By Author / Illustrator

Louise O'Neill

Genre

Adventure

Age range(s)

11+

Publisher

Quercus Publishing

ISBN

9781784295868

Format

Hardback

Published

03-09-2015

Synopsis

'A soul-shattering novel that will leave your emotions raw. This story will haunt me forever. Everyone should read it' Guardian


In a small town where everyone knows everyone, Emma O'Donovan is different. She is the special one - beautiful, popular, powerful. And she works hard to keep it that way.


Until that night . . .


Now, she's an embarrassment. Now, she's just a slut. Now, she is nothing.


And those pictures - those pictures that everyone has seen - mean she can never forget.


BOOK OF THE YEAR AT THE IRISH BOOK AWARDS 2015. The award-winning, bestselling novel about the life-shattering impact of sexual assault, rape and how victims are treated.

Reviews

Kathryn

The day after attending a party at the home of a friend the parents of 17 year old Emma find her semi-conscious on the front lawn. The next day in school all of her classmates, including her closest friends, refuse to let her sit with them and won't speak with her. Emma doesn't understand this behaviour until a teacher takes her to one side to speak with her about a video that has been posted on YouTube, showing an unconscious Emma being raped and sexually assaulted by a group of boys and young men.
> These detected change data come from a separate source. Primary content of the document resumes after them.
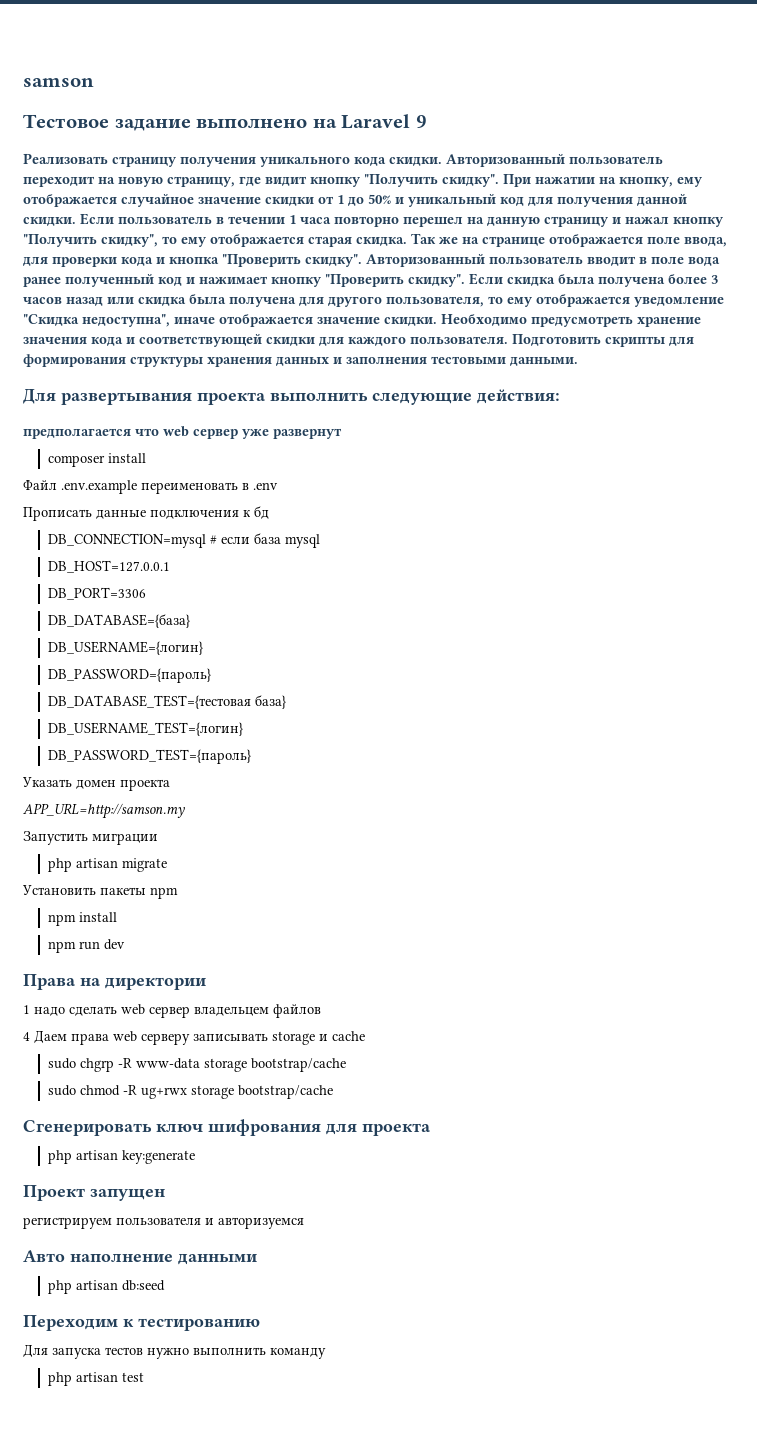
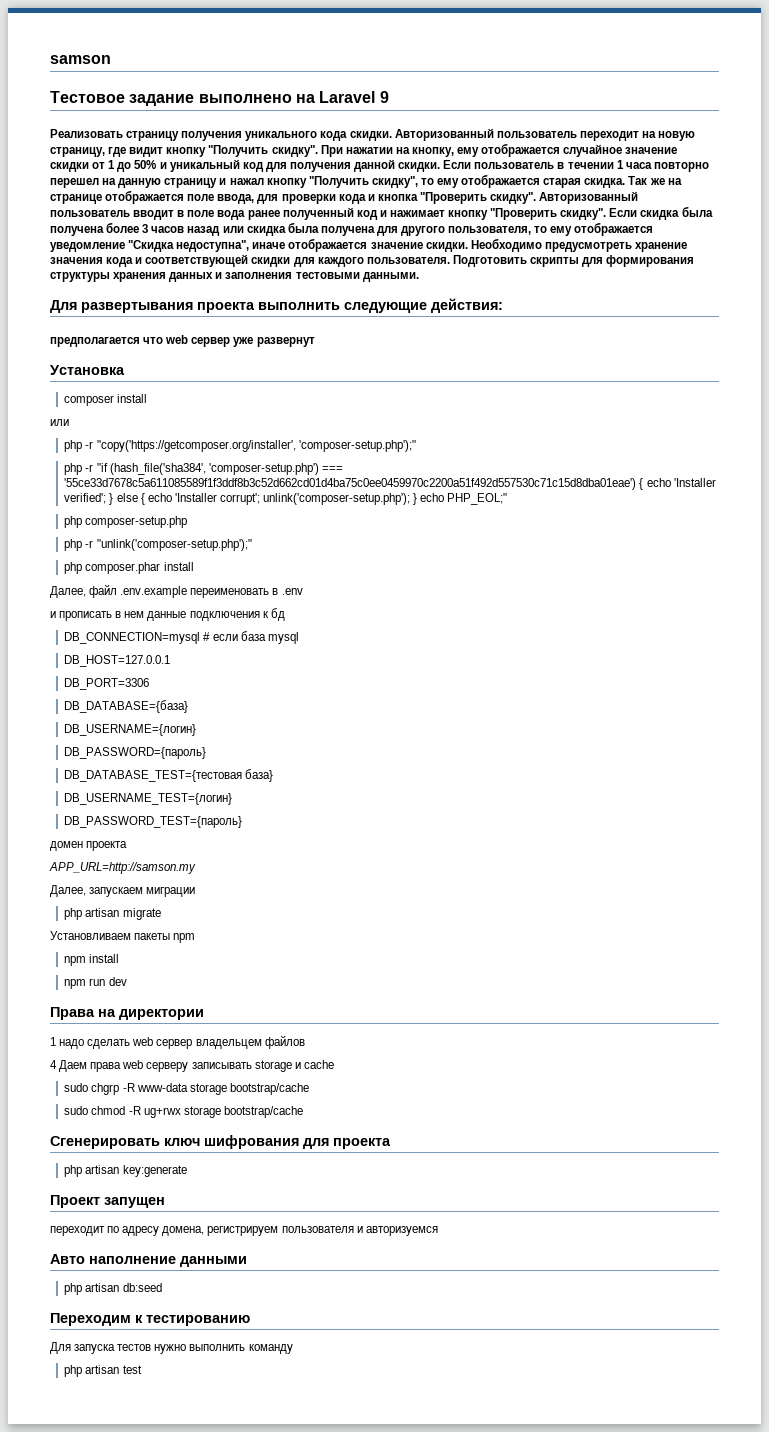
+ Установка
  composer install
- Файл .env.example переименовать в .env
+ или
+ php -r "copy('https://getcomposer.org/installer', 'composer-setup.php');"
+ php -r "if (hash_file('sha384', 'composer-setup.php') === '55ce33d7678c5a611085589f1f3ddf8b3c52d662cd01d4ba75c0ee0459970c2200a51f492d557530c71c15d8dba01eae') { echo 'Installer verified'; } else { echo 'Installer corrupt'; unlink('composer-setup.php'); } echo PHP_EOL;"
+ php composer-setup.php
+ php -r "unlink('composer-setup.php');"
+ php composer.phar install
+ Далее, файл .env.example переименовать в .env
- Прописать данные подключения к бд
+ и прописать в нем данные подключения к бд
- Указать домен проекта
+ домен проекта
- Запустить миграции
+ Далее, запускаем миграции
- Установить пакеты npm
+ Установливаем пакеты npm
- регистрируем пользователя и авторизуемся
+ переходит по адресу домена, регистрируем пользователя и авторизуемся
As the case is taken up by the media as an example of the failures of modern society and Emma and her parents are ostracised by people in their small Irish town her family starts to fall apart. It is made clear to Emma that she can 'make everything right' by saying that she consented to the activities shown in the video. In Emma the author has created a character who is unsympathetic to the reader, she manipulates her friends, and attended the party with the aim of having sex with a particular boy she knew would be there. It is because of the nature of Emma's character that the issues of consensual sex and the idea that some girls or women are asking for it, can be explored, and the story explores the issue well. The relationships between Emma and her friends and family are complex and the school pecking order and cliques are realistic. Emma doesn't remember the assault so the reader only sees it through her eyes on YouTube. The language used to describe it is hard hitting and the attack is vicious, degrading and shocking. 352 pages / Ages 14+ / Reviewed by Kathryn Flagner, librarian.